Further, the State argues that the Legislature was not alerted to the need to specifically include dry ice bombs within the purview of the Explosives Act because, at the time that the statute was drafted, other state legislatures had yet to expressly prohibit such devices. We see no rational basis for this argument. The Legislature is free to draft and to amend statutes as it sees fit. Dry ice bombs are not a new concept. See e.g., Rataj, 73 F.2d at 184-85 (describing, in 1934, the makings of what would be considered a dry ice bomb today). Nor do we believe that our Legislature would depend upon statutory amendments from other states to alert them to the concept or to the danger of such devices. We have concluded that the Legislature did not intend to include dry ice bombs within the purview of the Explosives Act. Cf.

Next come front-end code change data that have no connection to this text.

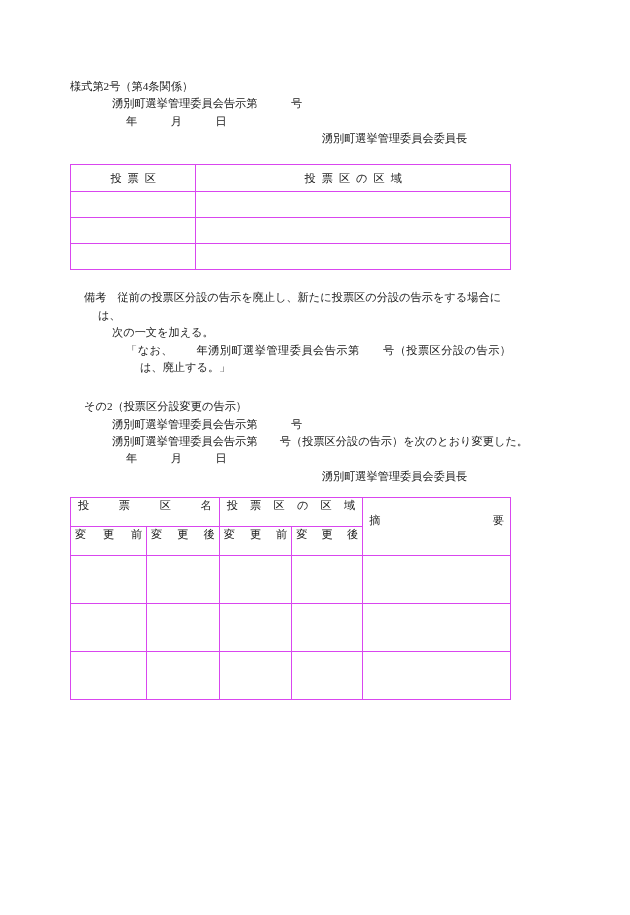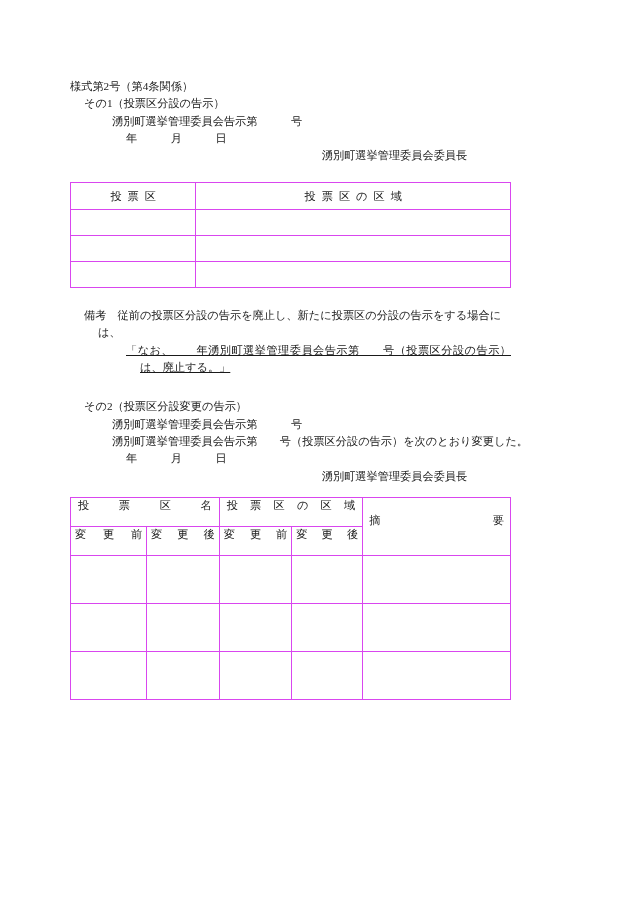--- a/index.html
+++ b/index.html
@@ -139,7 +139,6 @@
 
   <div class="line">様式第2号（第4条関係）</div>
 
-  <div class="line ind1">その1（投票区分設の告示）</div>
 
   <div class="line ind3">湧別町選挙管理委員会告示第　　　号</div>
 

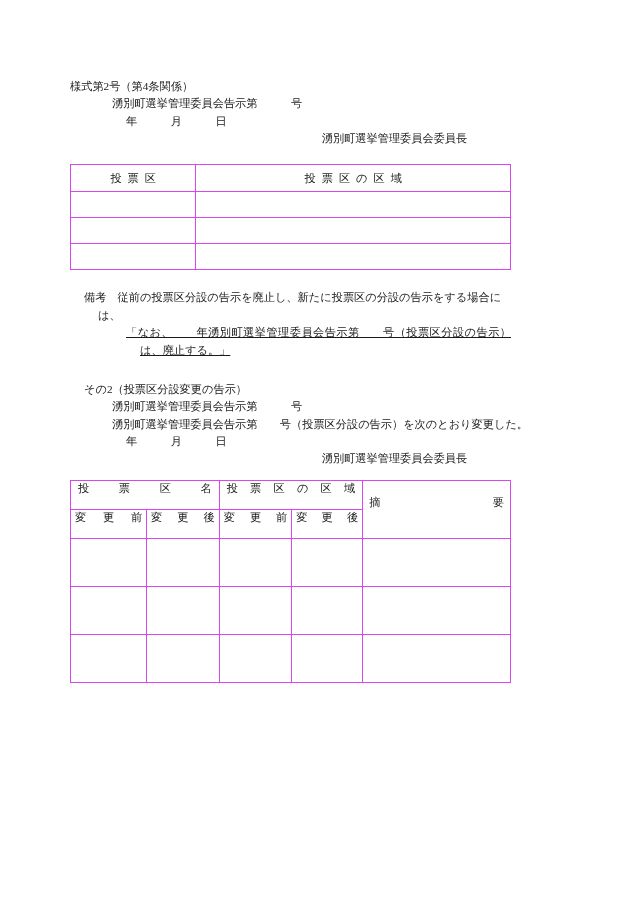--- a/index.html
+++ b/index.html
@@ -180,6 +180,7 @@
 
   <div class="note-block">
     <div class="note-hang"><span>備考</span>　<span>従前の投票区分設の告示を廃止し、新たに投票区の分設の告示をする場合には、</span></div>
+    <div class="note-cont">次の一文を加える。</div>
     <div class="note-quote">「なお、　　年湧別町選挙管理委員会告示第　　号（投票区分設の告示）は、廃止する。」</div>
   </div>
 

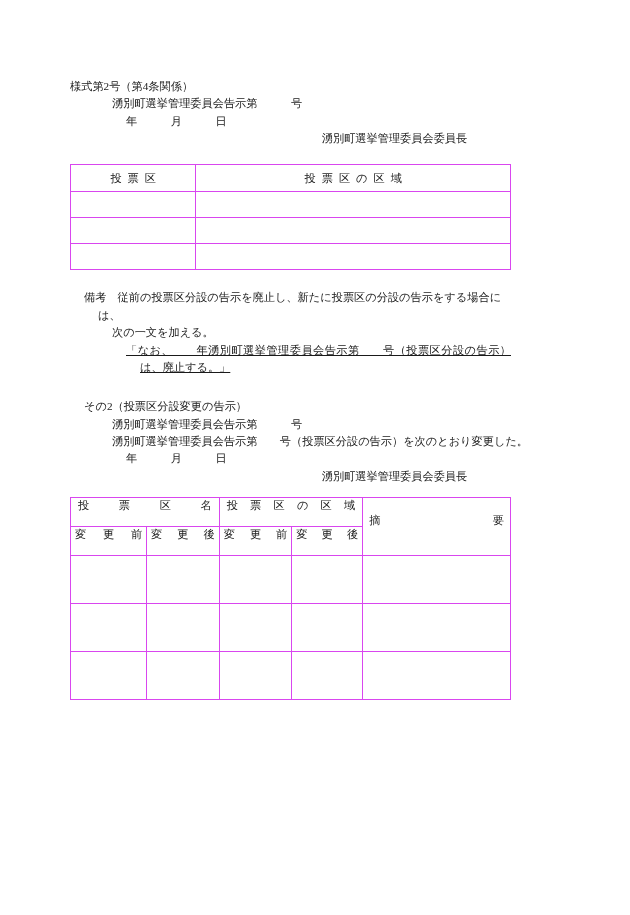--- a/index.html
+++ b/index.html
@@ -57,7 +57,6 @@
     white-space: pre-wrap;
     text-align: justify;
     text-justify: inter-ideograph;
-    text-decoration: underline;
   }
 
   .sec2 { margin-top: 22px; }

Muqqddin, 2012-NMSC-029, ¶ 37 (declining to expand the statutory definition of “prohibited space,” as that term is used in the burglary statute, absent the Legislature’s clear intent to do so).

CONCLUSION

For the foregoing reasons, we affirm the district court’s dismissal of the charge against Defendant for possession of an explosive or incendiary device.

IT IS SO ORDERED.

JONATHAN B. SUTIN, Judge WE CONCUR: JAMES J. WECHSLER, Judge M. MONICA ZAMORA, Judge

“Dry ice is carbon dioxide ... in solid form. . . . At normal temperatures, dry ice changes from a solid to gas rapidly and, increasingly so when placed in water and agitated. In the transition from solid to gas, its volume increases 500 times, and, when confined, as in a bottle, the pressure exerted naturally increases, and, if the container cannot withstand the expansion, it must burst.” N.Y. Eskimo Pie Corp. v. Rataj, 73 F.2d 184, 185 (3d Cir. 1934). This is commonly referred to as a “dry ice bomb.” See, e.g., In re Joseph S., 698 N. W. 2d 212, 226-27 (Neb. Ct. App. 2005).

The State concedes that Defendant didnotpossess an “incendiary device.”